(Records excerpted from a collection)
[Start of Attachment]

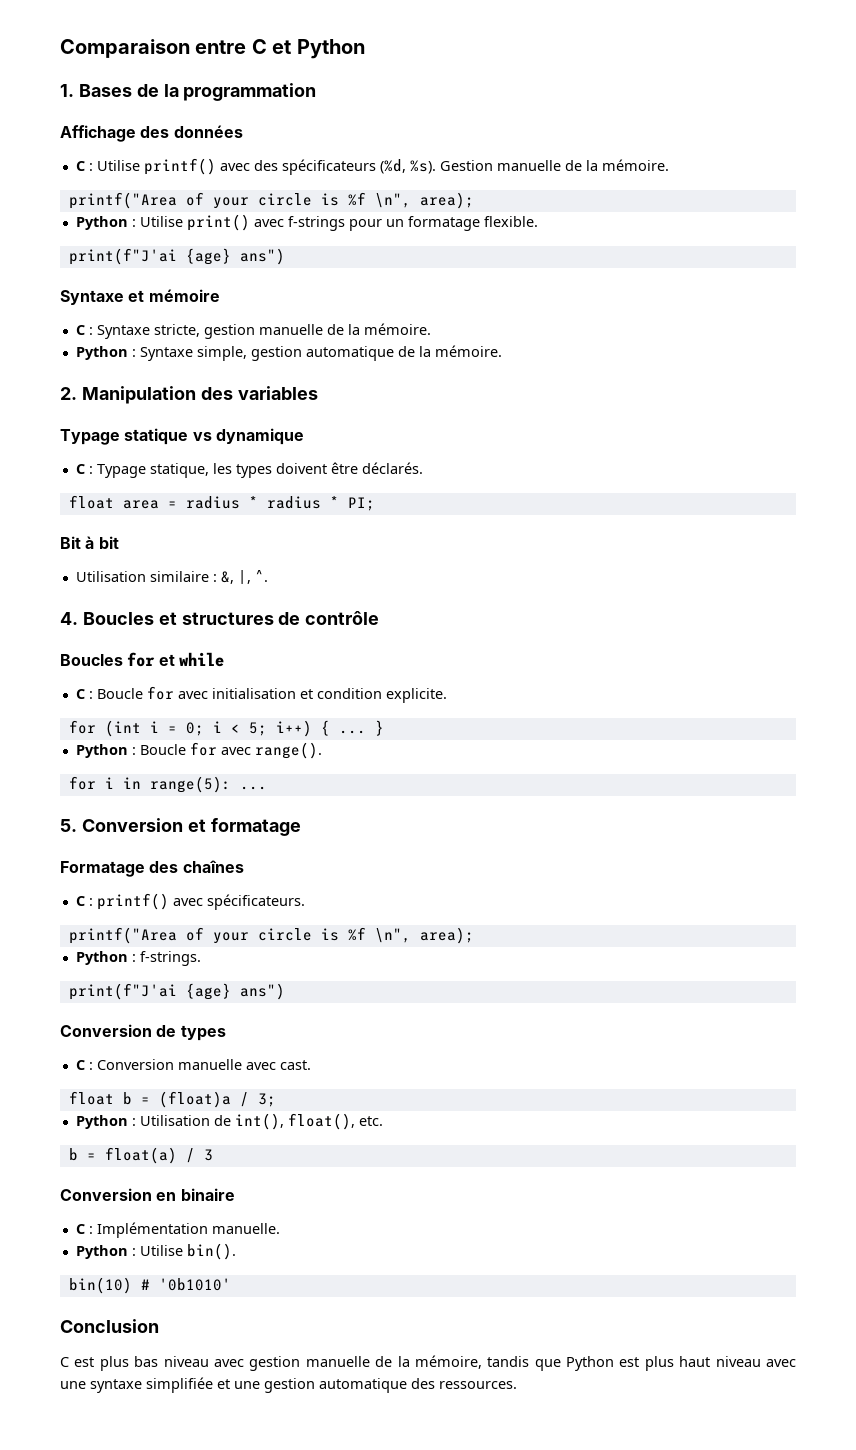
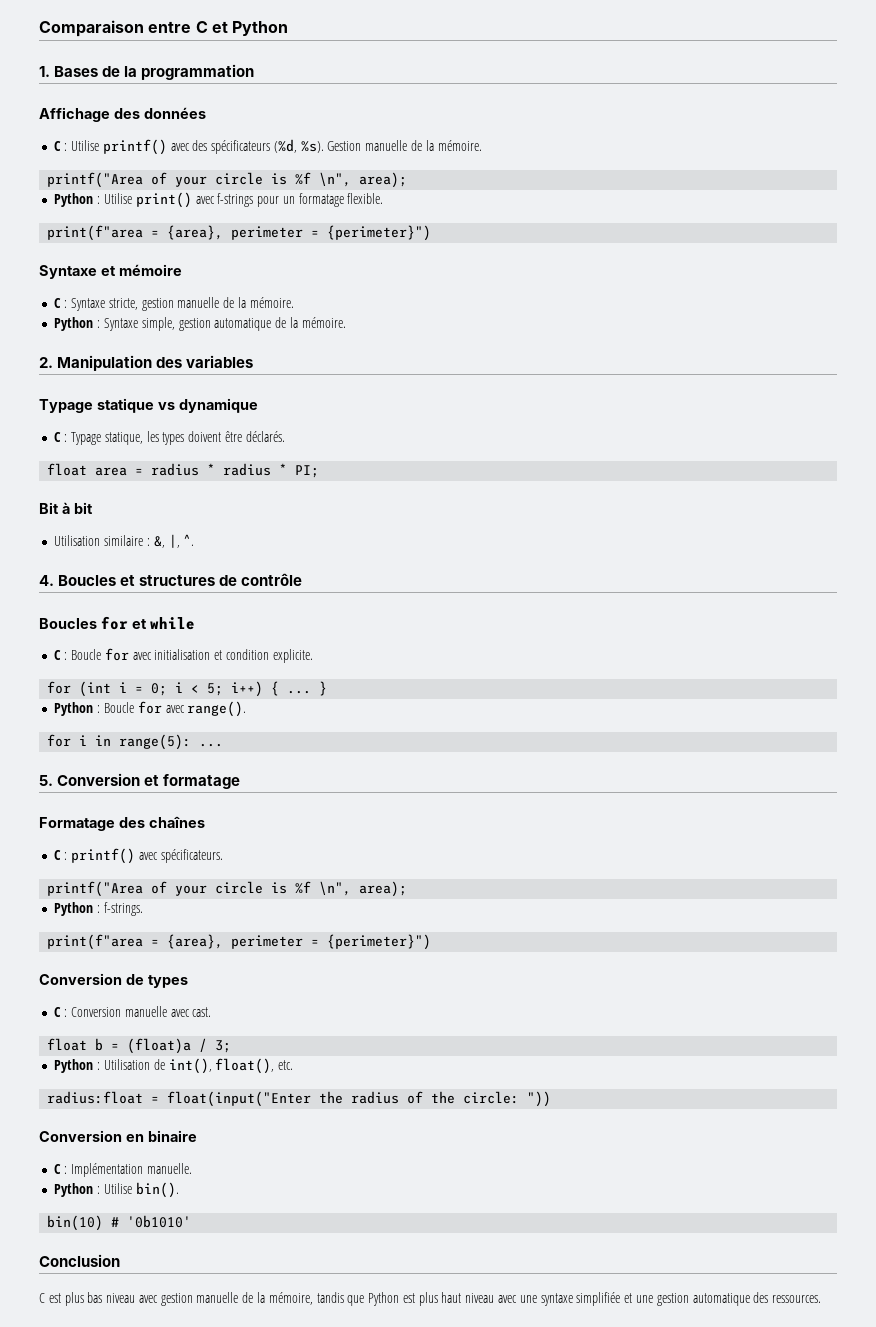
  Python : Utilise print() avec f-strings pour un formatage flexible.
- print(f"J'ai {age} ans")
+ print(f"area = {area}, perimeter = {perimeter}")
  Python : f-strings.
- print(f"J'ai {age} ans")
+ print(f"area = {area}, perimeter = {perimeter}")
- b = float(a) / 3
+ radius:float = float(input("Enter the radius of the circle: "))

[End of Attachment]

> _PROBLEM_
Retype the data above verbatim, minus images.

> _ANSWER SECTION_
  Python : Utilise print() avec f-strings pour un formatage flexible.
- print(f"J'ai {age} ans")
+ print(f"area = {area}, perimeter = {perimeter}")
  Python : f-strings.
- print(f"J'ai {age} ans")
+ print(f"area = {area}, perimeter = {perimeter}")
- b = float(a) / 3
+ radius:float = float(input("Enter the radius of the circle: "))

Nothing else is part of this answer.